Trattamento economico complessivo (Tec) e Trattamento economico minimo (Tem): attorno a questi due acronimi conosciuti solo dagli esperti si gioca la partita della nuova convergenza Pd-Cgil- M5S sul salario minimo per legge.
A dare una spinta in questa direzione c’era stata, qualche mese fa, la direttiva europea che invitava tutti gli stati ad approvare una legge, lasciando però liberi di scegliere tra il fissare una soglia minima al di sotto della quale non sarebbe più legale scendere oppure riferirsi ai contratti nazionali firmati dalle organizzazioni più rappresentative.

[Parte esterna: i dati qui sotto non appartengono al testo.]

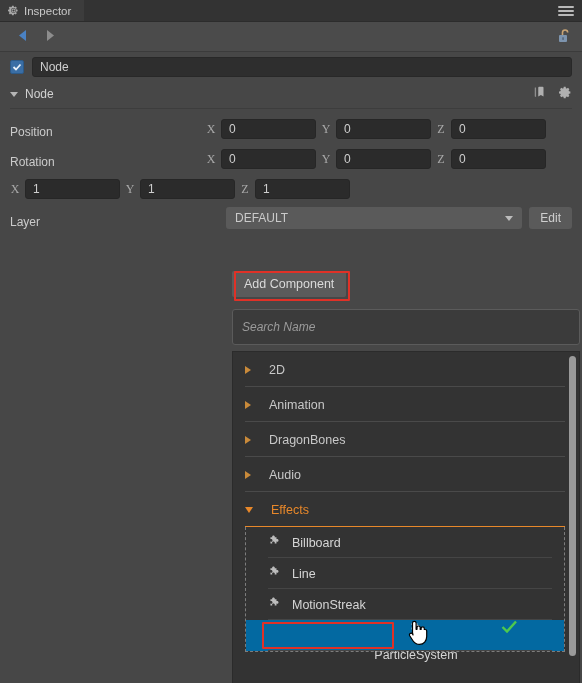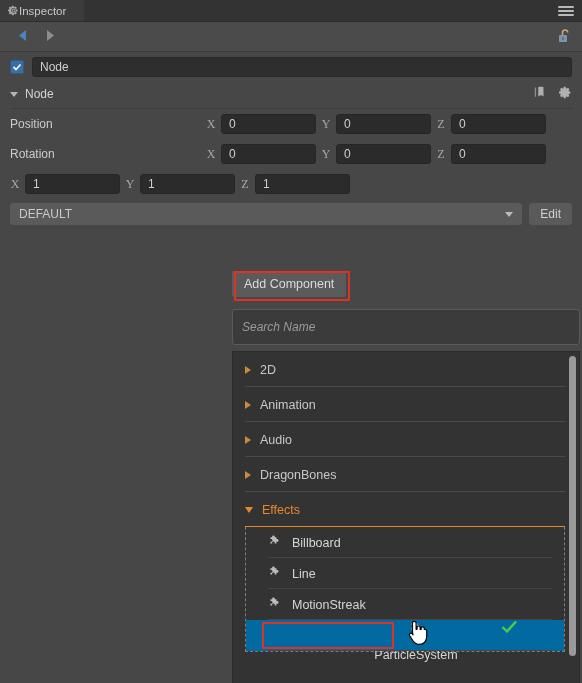--- a/index.html
+++ b/index.html
@@ -12,21 +12,21 @@
   .app { position: relative; width: 582px; height: 683px; background: #474747; }
 
   
   .tabstrip {
     height: 22px; background: #333333;
     display: flex; align-items: stretch;
     border-bottom: 1px solid #2c2c2c;
     position: relative;
   }
   .tab {
-    display: flex; align-items: center; 
+    display: flex; align-items: center; gap: 5px;
     padding: 0 10px 0 8px;
     background: #3c3c3c; color: #c9c9c9; font-size: 11.5px;
     min-width: 84px;
   }
   .gear-glyph { width: 11px; height: 11px; display: block; }
   .hamburger {
     position: absolute; right: 8px; top: 0; bottom: 0;
     display: flex; flex-direction: column; justify-content: center; gap: 2px;
     width: 16px; cursor: pointer;
   }
@@ -71,21 +71,21 @@
     width: 0; height: 0;
     border-left: 4.5px solid transparent; border-right: 4.5px solid transparent;
     border-top: 5.5px solid #b5b5b5;
   }
   .section-title { color: #d2d2d2; font-size: 12px; }
   .head-icons { position: absolute; right: 10px; display: flex; gap: 12px; align-items: center; }
   .hr-line { height: 1px; background: #3d3d3d; margin: 2px 10px 0 10px; }
 
   
   .prop-row {
-    height: 30px; display: flex; align-items: center; padding: 0 10px;
+    height: 30px; display: flex; align-items: flex-end; padding: 0 10px;
   }
   .prop-label { width: 196px; color: #cbcbcb; font-size: 12px; }
   .axis-group { display: flex; align-items: center; gap: 5px; flex: 1; }
   .axis-label {
     font-family: "Liberation Serif", serif;
     color: #a9a9a9; font-size: 12px; width: 10px; text-align: center;
     flex: 0 0 auto;
   }
   .num-input {
     height: 20px; background: #2b2b2b; border: 1px solid #262626;
@@ -94,20 +94,21 @@
     width: 95px; flex: 0 0 auto;
   }
   .axis-slot { display: flex; align-items: center; gap: 5px; }
 
   
   .layer-select {
     flex: 1; height: 22px; background: #5a5a5a; border-radius: 3px;
     color: #cacaca; font-size: 12px; padding: 0 9px;
     display: flex; align-items: center; justify-content: space-between;
     margin-right: 7px;
+    margin-left: 20px;
   }
   .chev { width: 0; height: 0;
     border-left: 4.5px solid transparent; border-right: 4.5px solid transparent;
     border-top: 5.5px solid #bcbcbc; }
   .edit-btn {
     height: 22px; background: #5a5a5a; border-radius: 3px;
     color: #cfcfcf; font-size: 12px; padding: 0 11px;
     display: flex; align-items: center;
   }
 
@@ -132,21 +133,21 @@
     display: flex; align-items: center; padding: 0 9px;
   }
   .search-field span { color: #9b9b9b; font-size: 12px; font-style: italic; }
 
   
   .complist {
     margin-top: 6px; background: #333333; border: 1px solid #2b2b2b;
     height: 335px; position: relative; overflow: hidden;
   }
   .cat-row {
-    height: 35px; display: flex; align-items: center; gap: 9px;
+    height: 35px; display: flex; align-items: center; gap: 18px;
     padding: 0 0 0 12px; position: relative;
   }
   .cat-row::after {
     content: ""; position: absolute; left: 12px; right: 14px; bottom: 0;
     height: 1px; background: #4a4a4a;
   }
   .tri-right {
     width: 0; height: 0; flex: 0 0 auto;
     border-top: 4.5px solid transparent; border-bottom: 4.5px solid transparent;
     border-left: 6px solid #c98a3a;
@@ -323,20 +324,21 @@
       <span class="axis-slot">
         <span class="axis-label">Z</span>
         <span class="num-input">
             <span>1</span>
           </span>
       </span>
     </span>
   </div>
 
   <div class="prop-row">
+    <span class="prop-label">Layer</span>
     <span class="layer-select">
       <span>DEFAULT</span>
       <span class="chev"></span>
     </span>
     <span class="edit-btn">
       <span>Edit</span>
     </span>
   </div>
 
   <div class="addcomp-zone">
@@ -357,25 +359,25 @@
       <div class="cat-row">
         <span class="tri-right"></span>
         <span class="cat-label">2D</span>
       </div>
       <div class="cat-row">
         <span class="tri-right"></span>
         <span class="cat-label">Animation</span>
       </div>
       <div class="cat-row">
         <span class="tri-right"></span>
-        <span class="cat-label">Audio</span>
+        <span class="cat-label">DragonBones</span>
       </div>
       <div class="cat-row">
         <span class="tri-right"></span>
-        <span class="cat-label">DragonBones</span>
+        <span class="cat-label">Audio</span>
       </div>
       <div class="cat-row open">
         <span class="tri-down-o"></span>
         <span class="cat-label">Effects</span>
       </div>
 
       <div class="group">
 
         <div class="item-row">
           <span>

Questa ambiguità autorizzava Cgil, Cisl e Uil a dormire sonni tranquilli, giacché non veniva messo in discussione il loro monopolio sulla rappresentatività.
Infatti, in Italia, con un dispositivo di questo tipo, si sarebbe arrivati prima o poi a sancire per legge che i minimi salariali sarebbero stati quelli dei CCNL firmati da Cgil, Cisl e Uil. Unica controindicazione, la necessità di arrivare ad approvare una legge sulla rappresentanza, questione tutt’altro che semplice e sempre rinviata da diversi decenni, senza la quale non sarebbe possibile stabilire questa primazia dei CCNL siglati dalle organizzazioni più grandi.
Questa via di uscita, però, è talmente finta e inconsistente che nella stessa Cgil si sono moltiplicate nel tempo le prese di posizione a favore di una legge che fissi una soglia minima oraria a prescindere dai contratti. E qui entra in campo il tema del quantum, cioè del Tec e del Tem.
Finora gli unici ad aver fissato una soglia erano stati i cinquestelle che, all’epoca in cui Nunzia Catalfo era Ministro del Lavoro, indicavano in 9 euro la cifra minima oraria. Ma quei 9 euro, eravamo allora nel 2019 e senza i pesanti incrementi dei prezzi degli ultimi anni, erano riferiti ai minimi tabellari contenuti in ogni CCNL, erano cioè il Tem, secondo la più recente terminologia confindustriale. Ora, invece, in un recente disegno di legge presentato al Senato sempre dai cinquestelle, i 9 euro vengono considerati lordi e quindi Tec, cambiando completamente di significato. Tanto per fare alcuni esempi, nei trasporti il Tem è di 1.476 euro e il Tec è di 1.874 euro; nel terziario, il contratto di Confcommercio prevede un Tem di 1.283 euro contro un Tec di 1.600 euro; nell’industria il Tem medio è di 1.350 euro netti mensili, mentre il Tec arriva a 1.850 euro.
La differenza non solo è molto consistente ma cambia completamente il senso dell’intervento. Mentre intervenire sui minimi tabellari produrrebbe una spinta verso l’alto sul salario di alcuni milioni di lavoratori inquadrati al minimo (nel 2019 erano poco meno di 3 milioni secondo l’INPS) e, a cascata, un effetto benefico anche sui livelli superiori, una legge che fissasse a 9 euro il Tec dei minimi salariali darebbe una spinta verso l’alto ad un numero molto più basso di lavoratori, lasciando inalterata la situazione della stragrande maggioranza dei CCNL.
Perché se venisse approvata una legge che fissa nuovi livelli minimi salariali, poi di conseguenza tutti i CCNL dovrebbero adeguarsi alla nuova norma. Ma se i minimi fissati fossero addirittura al di sotto dei Tec previsti dai CCNL, la legge perderebbe di senso.
Sarebbe ancora una volta un modo per far finta di intervenire, lasciando inalterata la situazione. Su queste basi la nuova convergenza, che si prepara all’orizzonte, spinge tutti sempre più in basso!